Jorge Luis Borges

Eu havia cruzado um labirinto, mas a nítida Cidade dos Imortais me atemorizou e repugnou. Um labirinto é uma casa edificada para confundir os homens; sua arquitetura, pródiga em simetrias, está subordinada a esse fim. No palácio que imperfeitamente explorei, a arquitetura carecia de fim. Abundavam o corredor sem saída, a alta janela inalcançável, a aparatosa porta que dava para uma cela ou para um poço, as inacreditáveis escadas inversas, com os degraus e a balaustrada para baixo. Outras, aderidas aereamente ao costado de um muro monumental, morriam sem chegar a nenhuma parte, no fim de dois ou três giros, na treva superior das cúpulas. Ignoro se todos os exemplos que enumerei são literais; sei que durante muitos anos infestaram meus pesadelos; já não posso saber se esse ou aquele traço é transcrição da realidade ou das formas que desatinaram minhas noites. ”Esta Cidade”, pensei, “é tão horrível que sua mera existência e perduração, embora no centro de um deserto secreto, contamina o passado e o futuro e, de algum modo, compromete os astros. Enquanto perdurar, ninguém no mundo poderá ser valoroso ou feliz”. Não quero descrevê-la; um caos de palavras heterogêneas, um corpo de tigre ou de touro, em que pululassem monstruosamente, conjugados e odiando-se, dentes, órgãos e cabeças, podem (talvez) ser imagens aproximadas.

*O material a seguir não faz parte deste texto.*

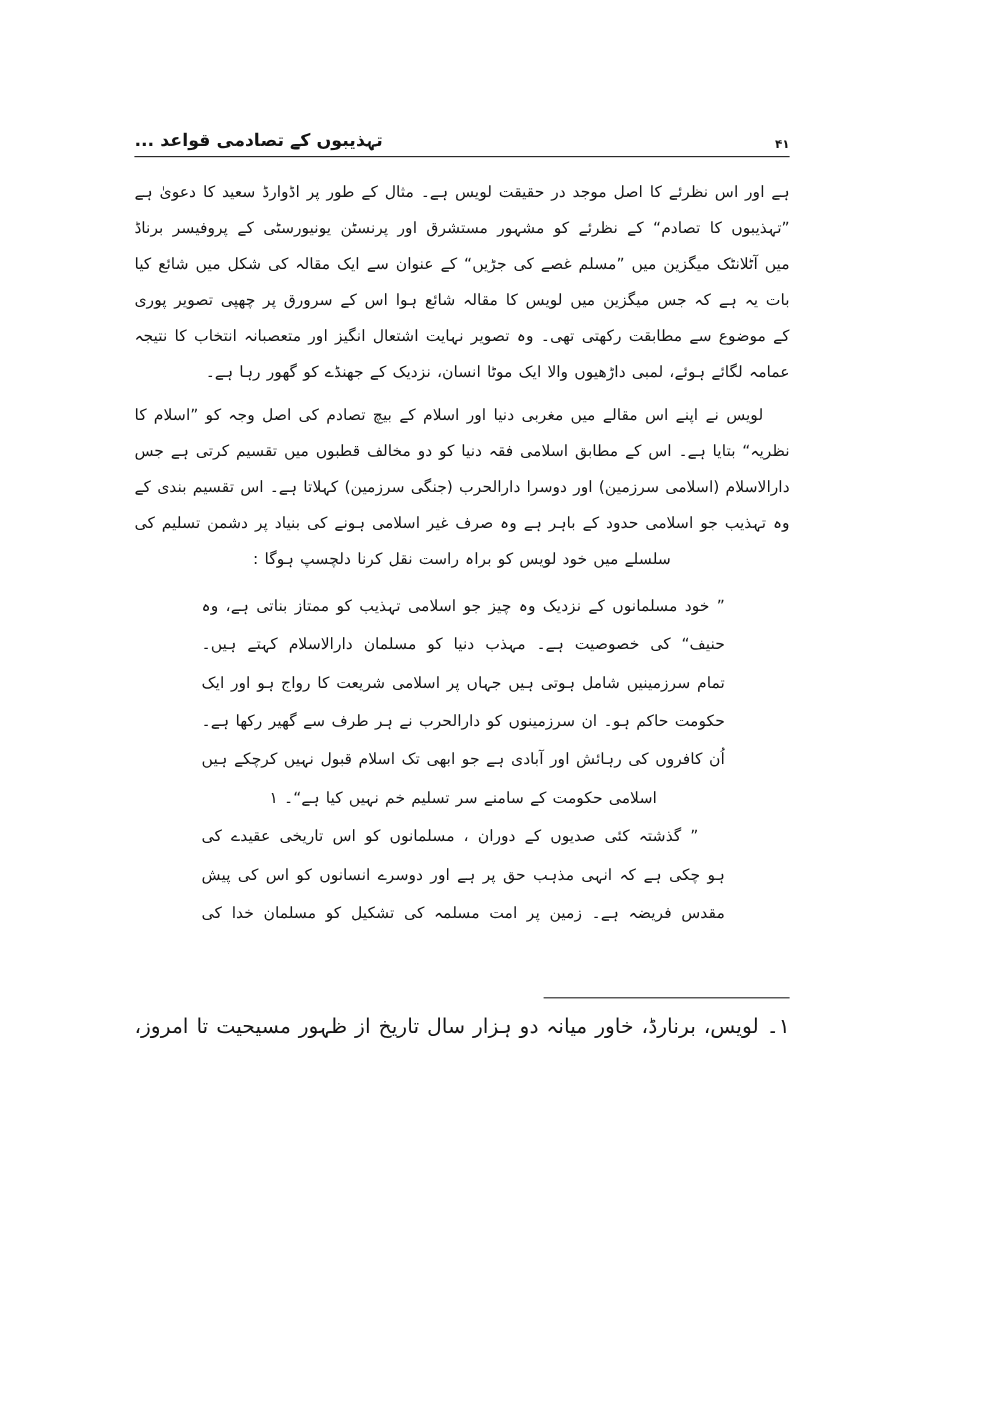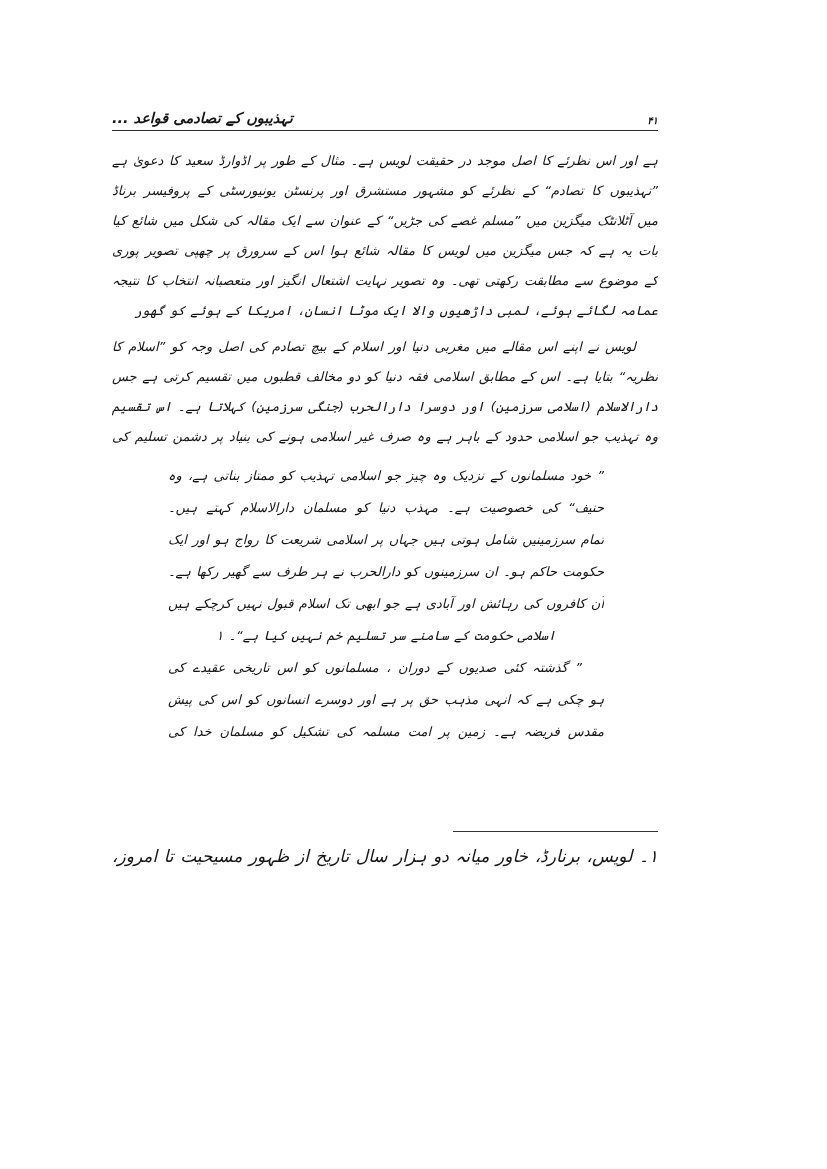"تہذیبوں کے تصادمی قواعد ..." .page { font-style: italic -> none }
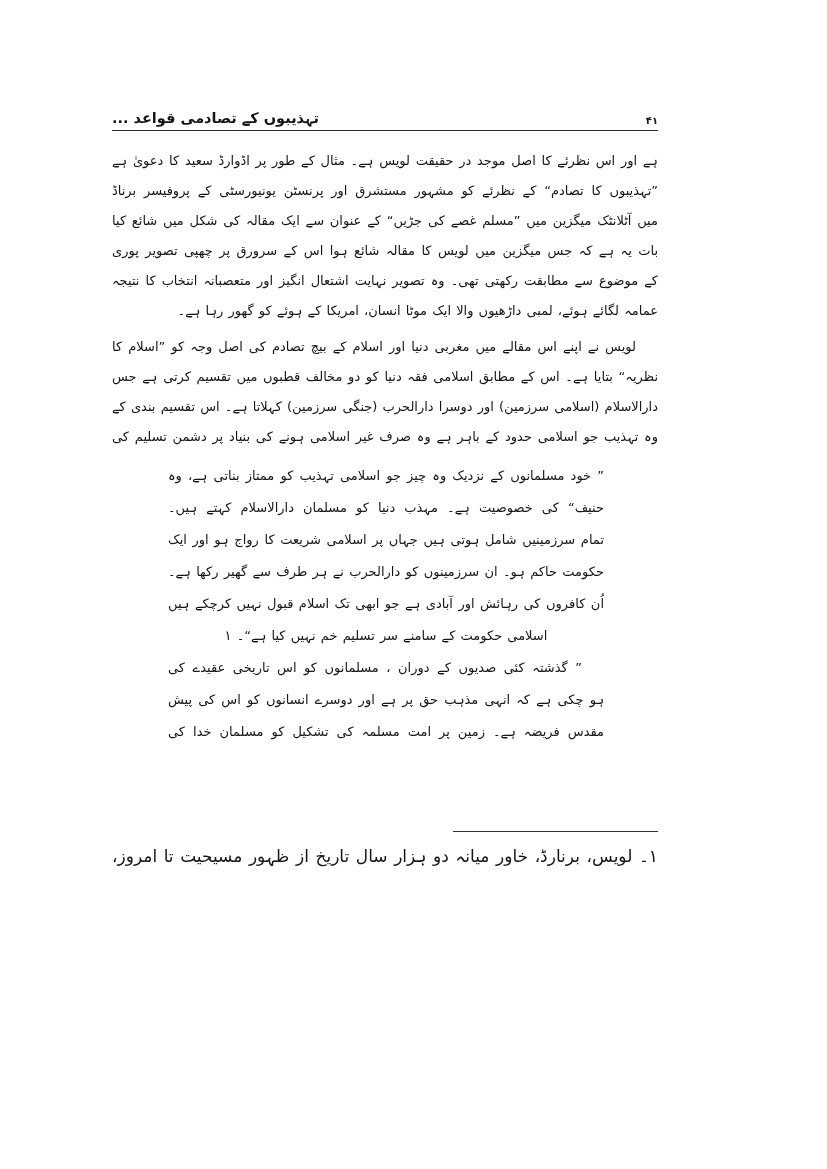"عمامہ لگائے ہوئے، لمبی داڑھیوں" div.line { text: امریکا کے ہوئے -> نزدیک کے جھنڈے }
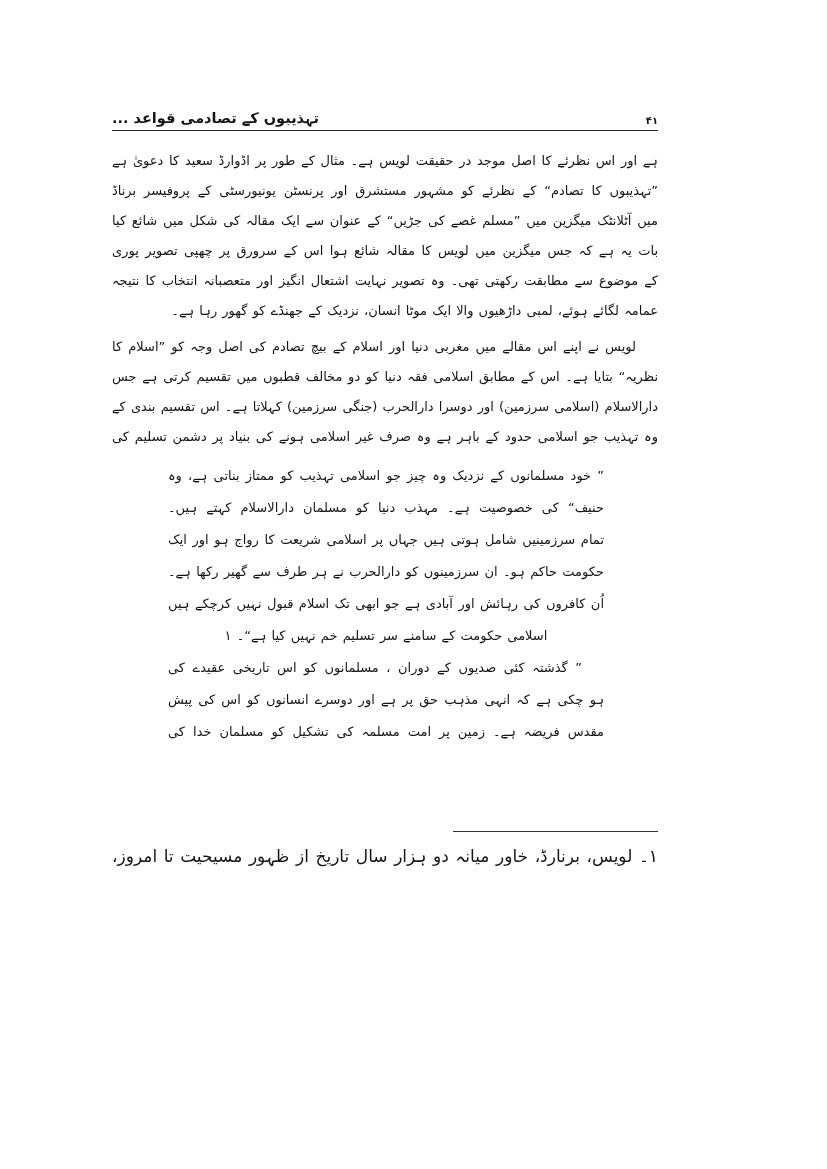"سلسلے میں خود لویس کو" div.line { html: none -> <div>سلسلے میں خود لویس کو براہ راست نقل کرنا دلچسپ ہوگا :</div> }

Não recordo as etapas de meu regresso, entre os poeirentos e úmidos hipogeus. Sei apenas que não me abandonava o temor de que, ao sair do último labirinto, me rodeasse outra vez a nefanda Cidade dos Imortais. Nada mais posso lembrar. Esse esquecimento, agora insuperável, foi talvez voluntário; talvez as circunstâncias de minha evasão tenham sido tão ingratas que, em algum dia não menos esquecido também, jurei esquecê-las.